On a more positive note, the performance of amateur radio operators in tornado-ravaged Arkansas, Mississippi, Alabama, and North Carolina has been superb given the extent of the damage and the loss of life. Amateurs have been called upon to support many towns, many of which were hit heavily by violent weather. And across the Pacific, amateur radio operators are still helping Japan restore communications in areas devastated by the 11 March 2011 earthquake and tsunami. All of this should give us pause and question just how prepared we are to serve when the need arises. I'm improving my "go" kit, making sure emergency supplies are available, and keeping the trusty van fully fueled (even at $4.59 a gallon in Hilo). I hope you are prepared when the next disaster, natural or man-made, occurs. Of course, those of us living on an island have few options--there is no place to flee except to higher elevations. And being about 2,100 miles southwest of Los Angeles, it's a long swim for help.
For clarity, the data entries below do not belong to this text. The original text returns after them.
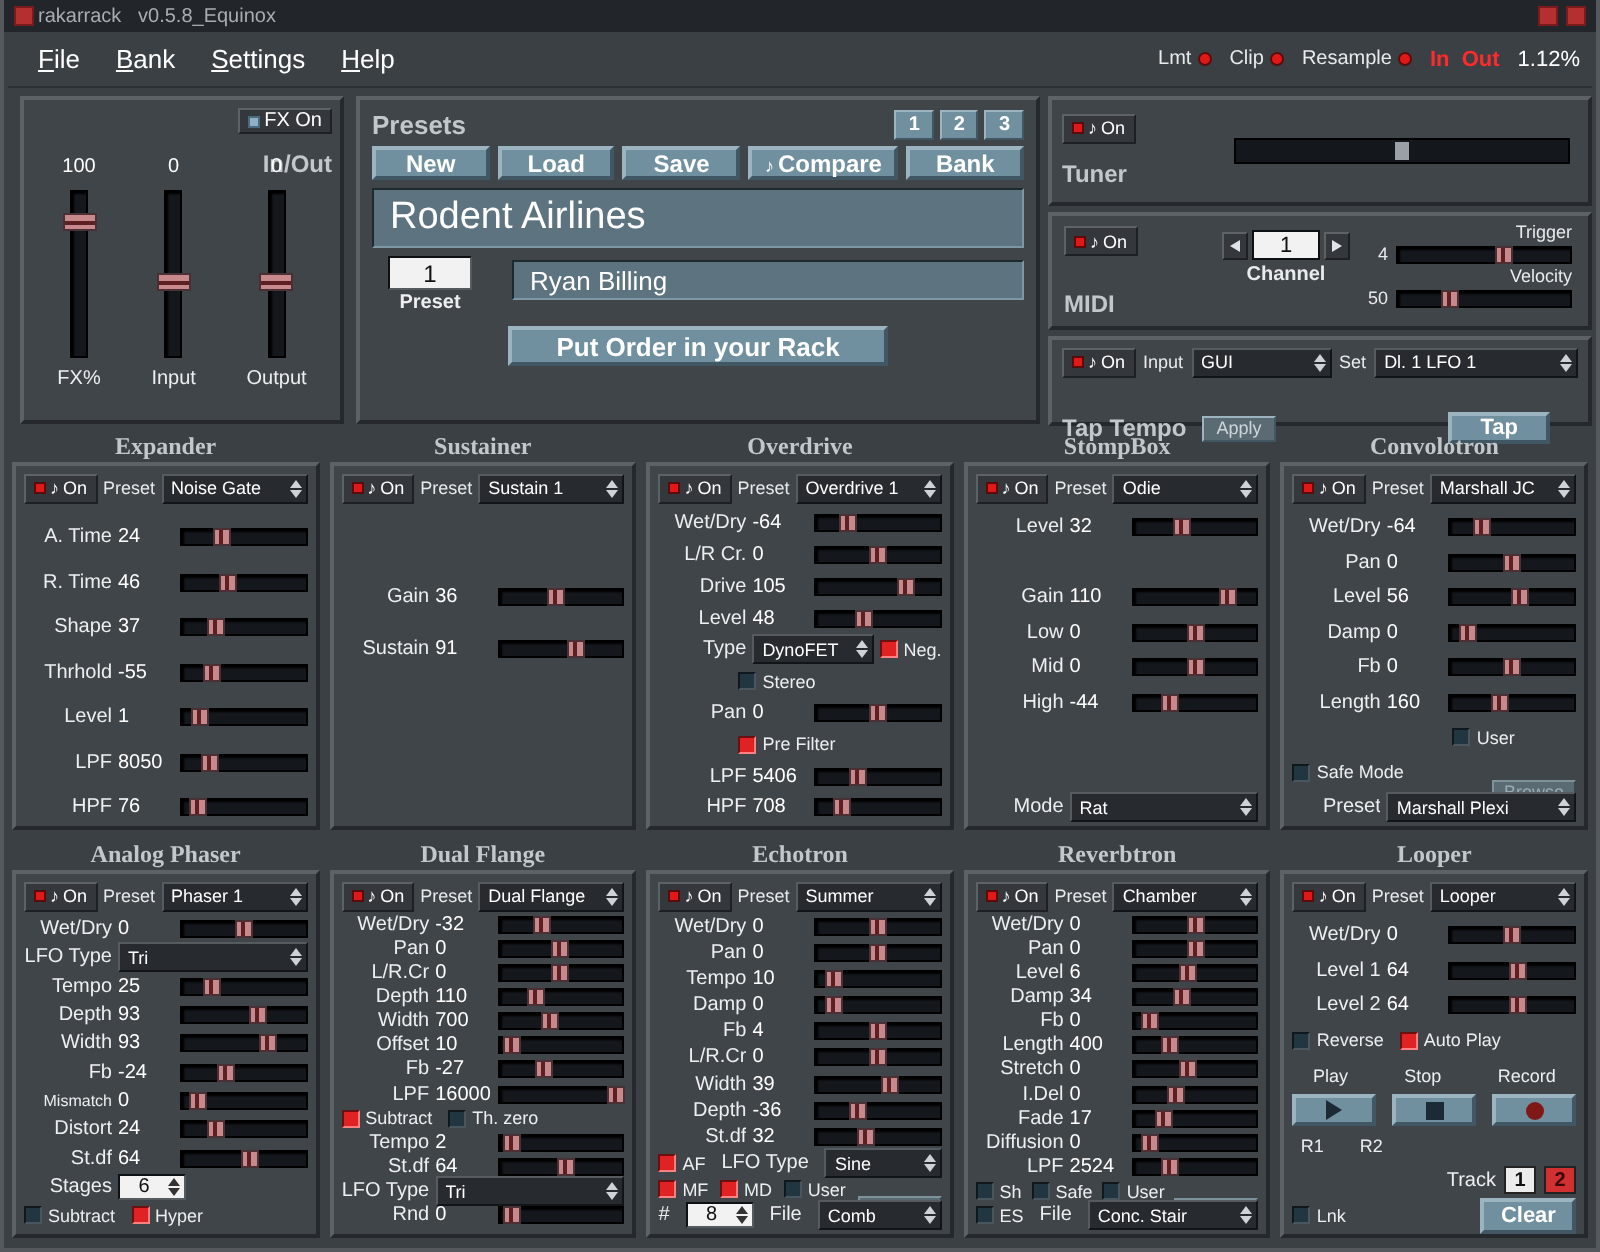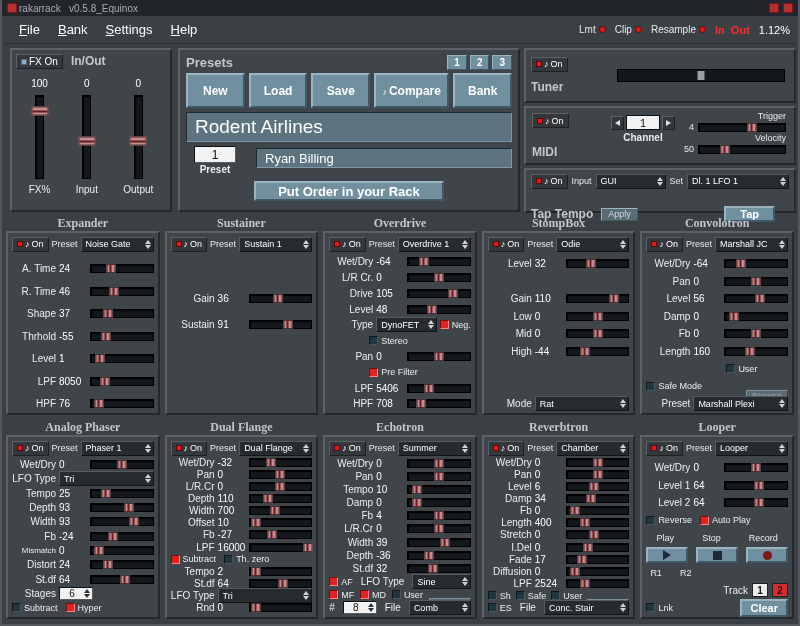--- a/index.html
+++ b/index.html
@@ -59,7 +59,7 @@
 .sbtn.dim{background:#5a6b74;color:#9aabb4;border-color:#7e929c #39464d #39464d #7e929c;font-size:9px;height:13px;padding:0 5px;font-weight:normal;border-width:1px;margin-top:20px;}
 .sbtn.mem{height:15px;padding:0 6px;font-size:10px;border-width:1px;}
 
-.io-top{display:flex;align-items:flex-start;gap:8px;height:16px;}
+.io-top{display:flex;align-items:flex-end;gap:8px;height:16px;flex-direction:column;}
 .io-top .onbtn{font-size:10px;}
 .io-sliders{display:flex;justify-content:space-around;margin-top:8px;}
 .io-col{display:flex;flex-direction:column;align-items:center;gap:5px;}

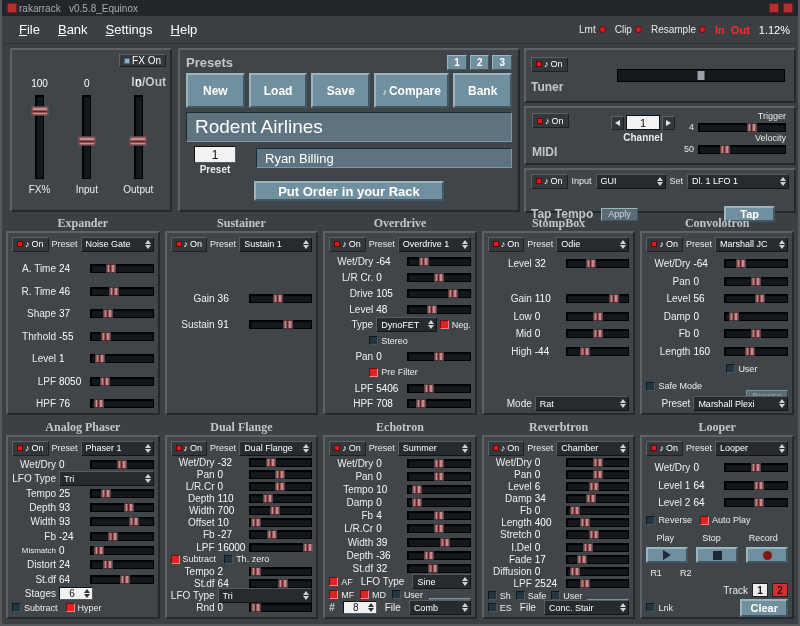--- a/index.html
+++ b/index.html
@@ -70,7 +70,7 @@
 .panel-title.big{font-size:13px;}
 .mem-btns{margin-left:auto;display:flex;gap:3px;}
 .pr-btnrow{display:flex;gap:4px;margin-top:3px;}
-.pr-btnrow .sbtn{flex:1;height:35px;font-size:12px;padding:0;}
+.pr-btnrow .sbtn{flex:1;height:17px;font-size:12px;padding:0;}
 .sbtn.cmp{display:flex;align-items:center;justify-content:center;gap:2px;flex:1.3;}
 .pr-name{margin-top:4px;height:30px;background:#5d7380;border:1px solid;border-color:#1d2a31 #7e97a4 #7e97a4 #1d2a31;color:#fff;font-size:19px;display:flex;align-items:center;padding:0 8px;}
 .pr-mid{display:flex;margin-top:4px;gap:12px;align-items:flex-start;}

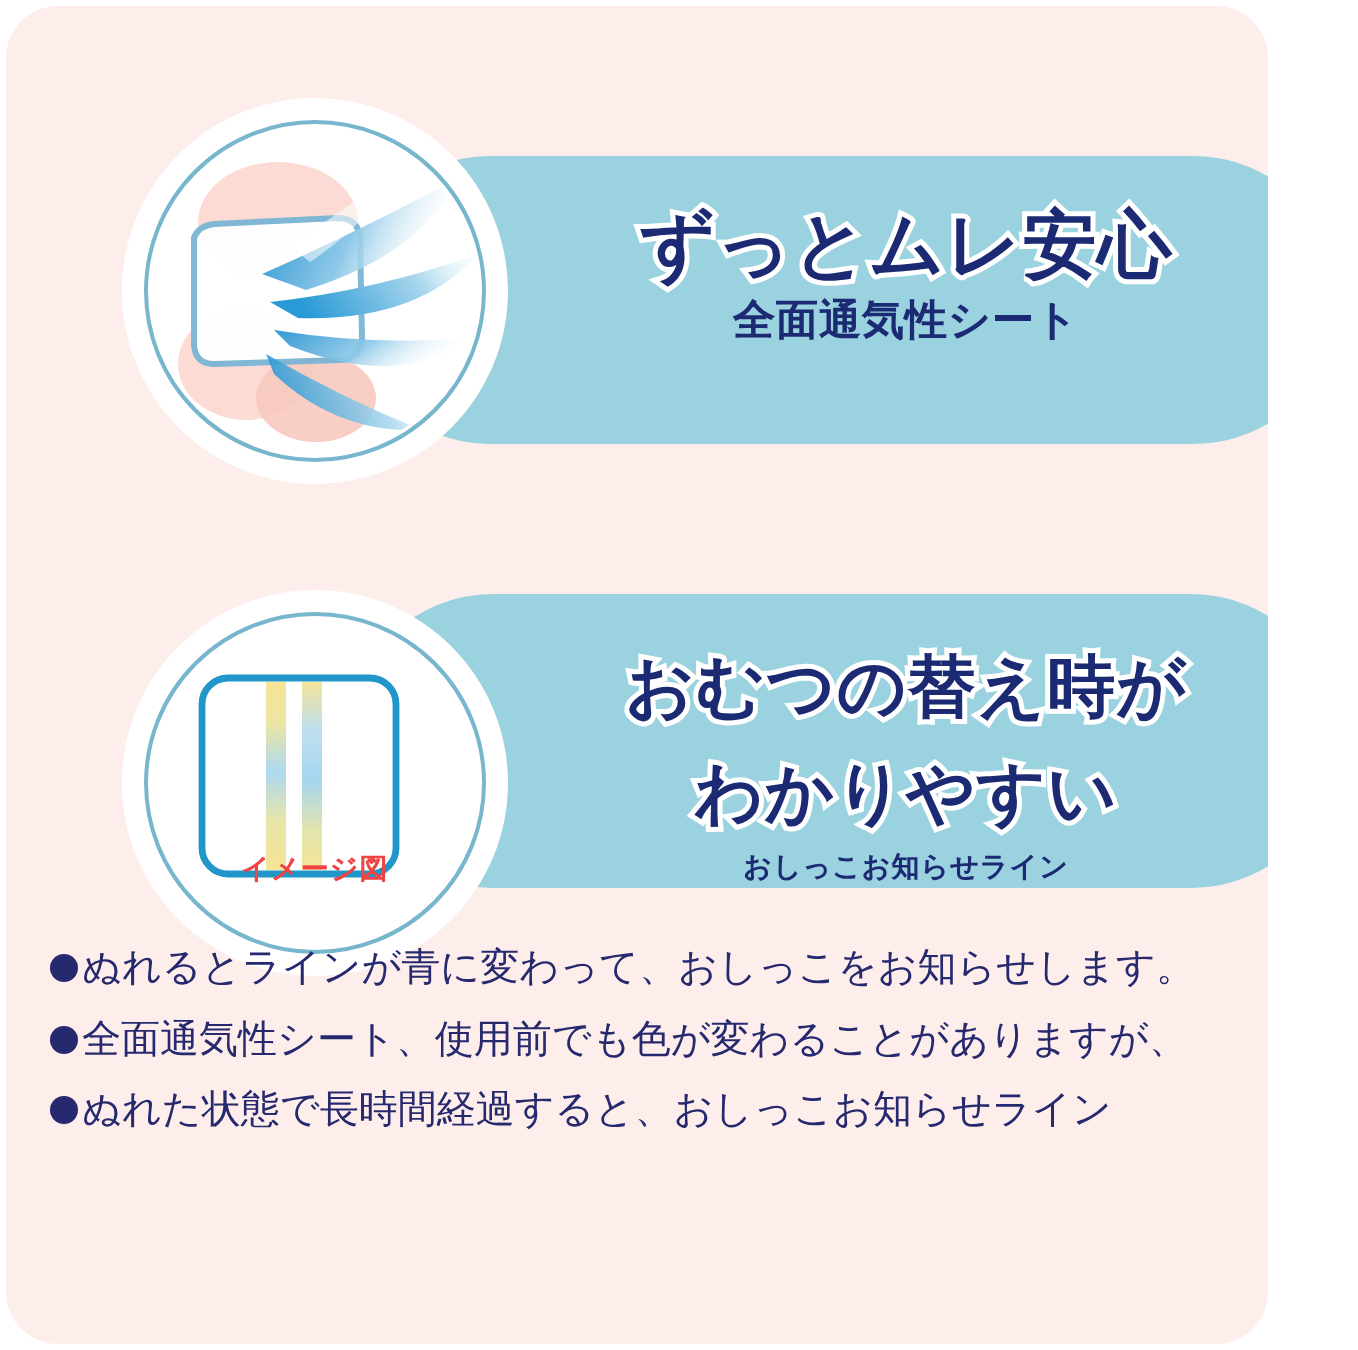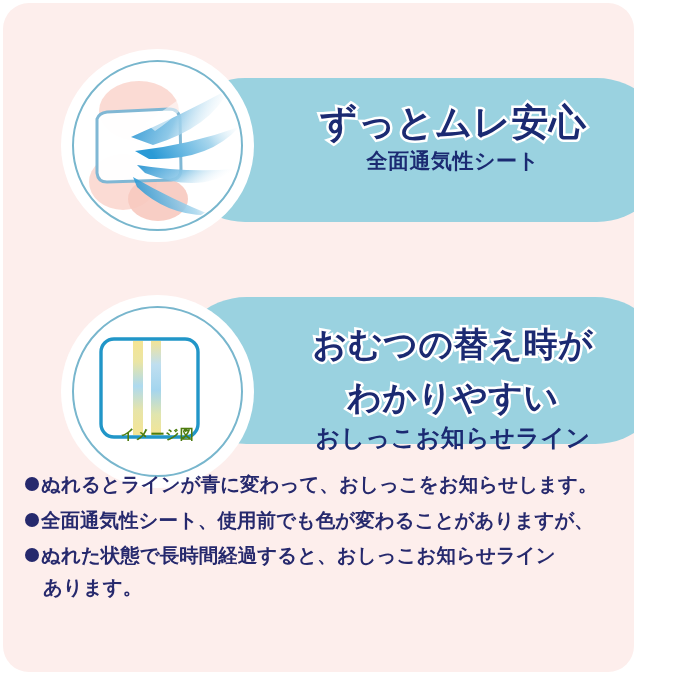--- a/index.html
+++ b/index.html
@@ -167,7 +167,7 @@
     text-align: center;
     font-size: 14px;
     font-weight: bold;
-    color: #4d7c0f;
+    color: #ef4444;
     letter-spacing: 0.5px;
   }
 </style>

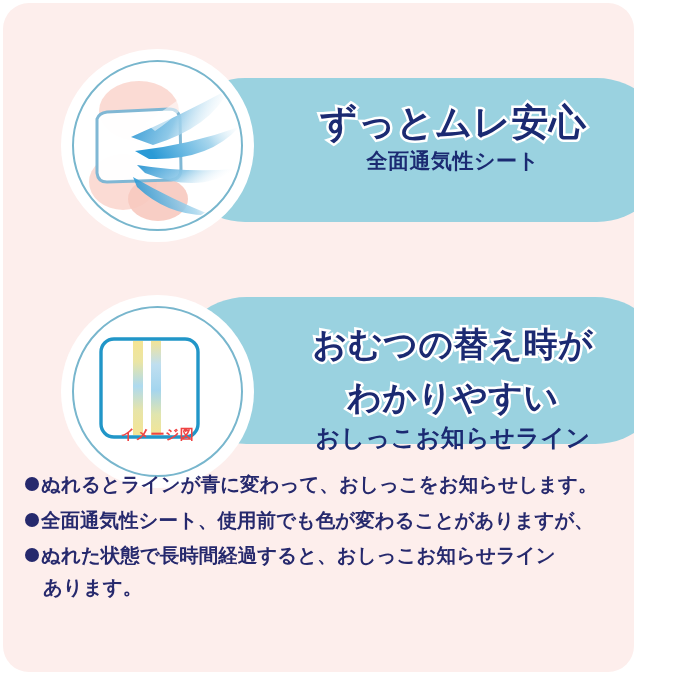--- a/index.html
+++ b/index.html
@@ -120,7 +120,7 @@
     margin-top: 9px;
   }
   .subline-2 {
-    font-size: 24px;
+    font-size: 14px;
     margin-top: 7px;
   }
 

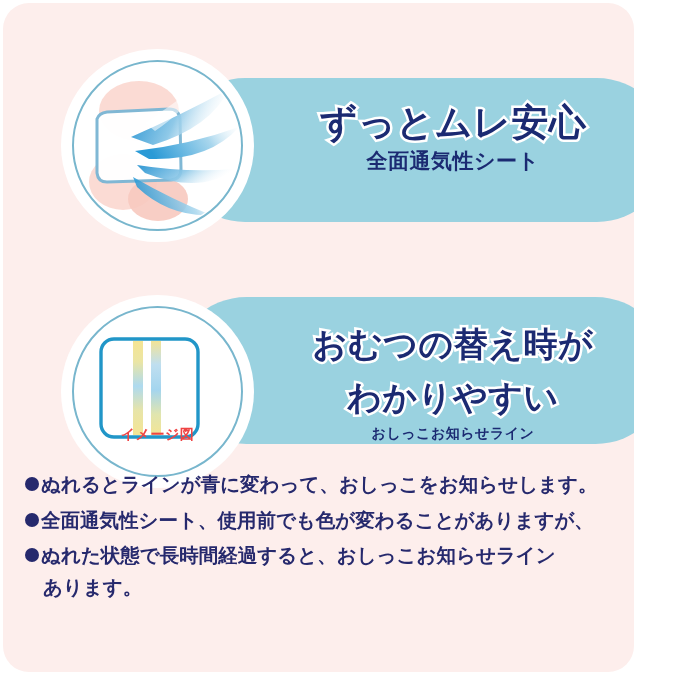--- a/index.html
+++ b/index.html
@@ -133,7 +133,7 @@
     color: #26296d;
     font-size: 19.5px;
     line-height: 1.62;
-    font-weight: 700;
+    font-weight: 400;
   }
   .note {
     display: flex;

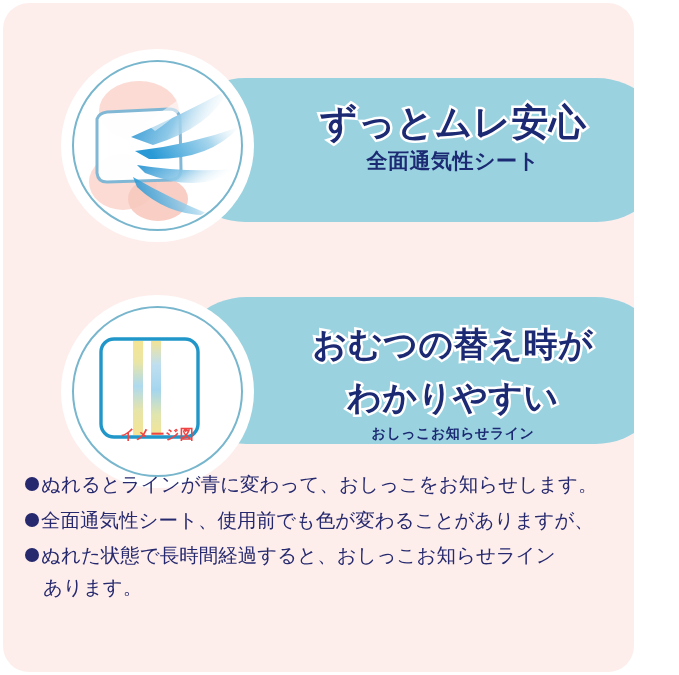--- a/index.html
+++ b/index.html
@@ -280,7 +280,6 @@
       <span class="note-bullet"></span>
       <span class="note-body">
         <span>ぬれた状態で長時間経過すると、おしっこお知らせライン</span>
-        <span class="note-line2">あります。</span>
       </span>
     </div>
The 48th Annual Merrie Monarch Festival is entering its final two days in Hilo. This is quite an event for Hawaii and for our stations in particular. Our Hawaiian music station (KAPA-FM) is doing a series of remote broadcasts from the main venue at the Edith Kanakaole Stadium, so most of the staff is fully engaged is staging this huge production. With state-wide radio and television coverage, the popularity of this Hawaiian cultural event has grown over the years. Hula troupes (halau) from California to Japan are participating in this week-long festival. At least the event gives me something to work on other than the usual "gloom and doom" of the news cycle.
Following today's shift, I'll try to squeeze some cw into the evening before I rise early Saturday morning to cover the Merrie Monarch Parade. All told, this has been a busy and rewarding week.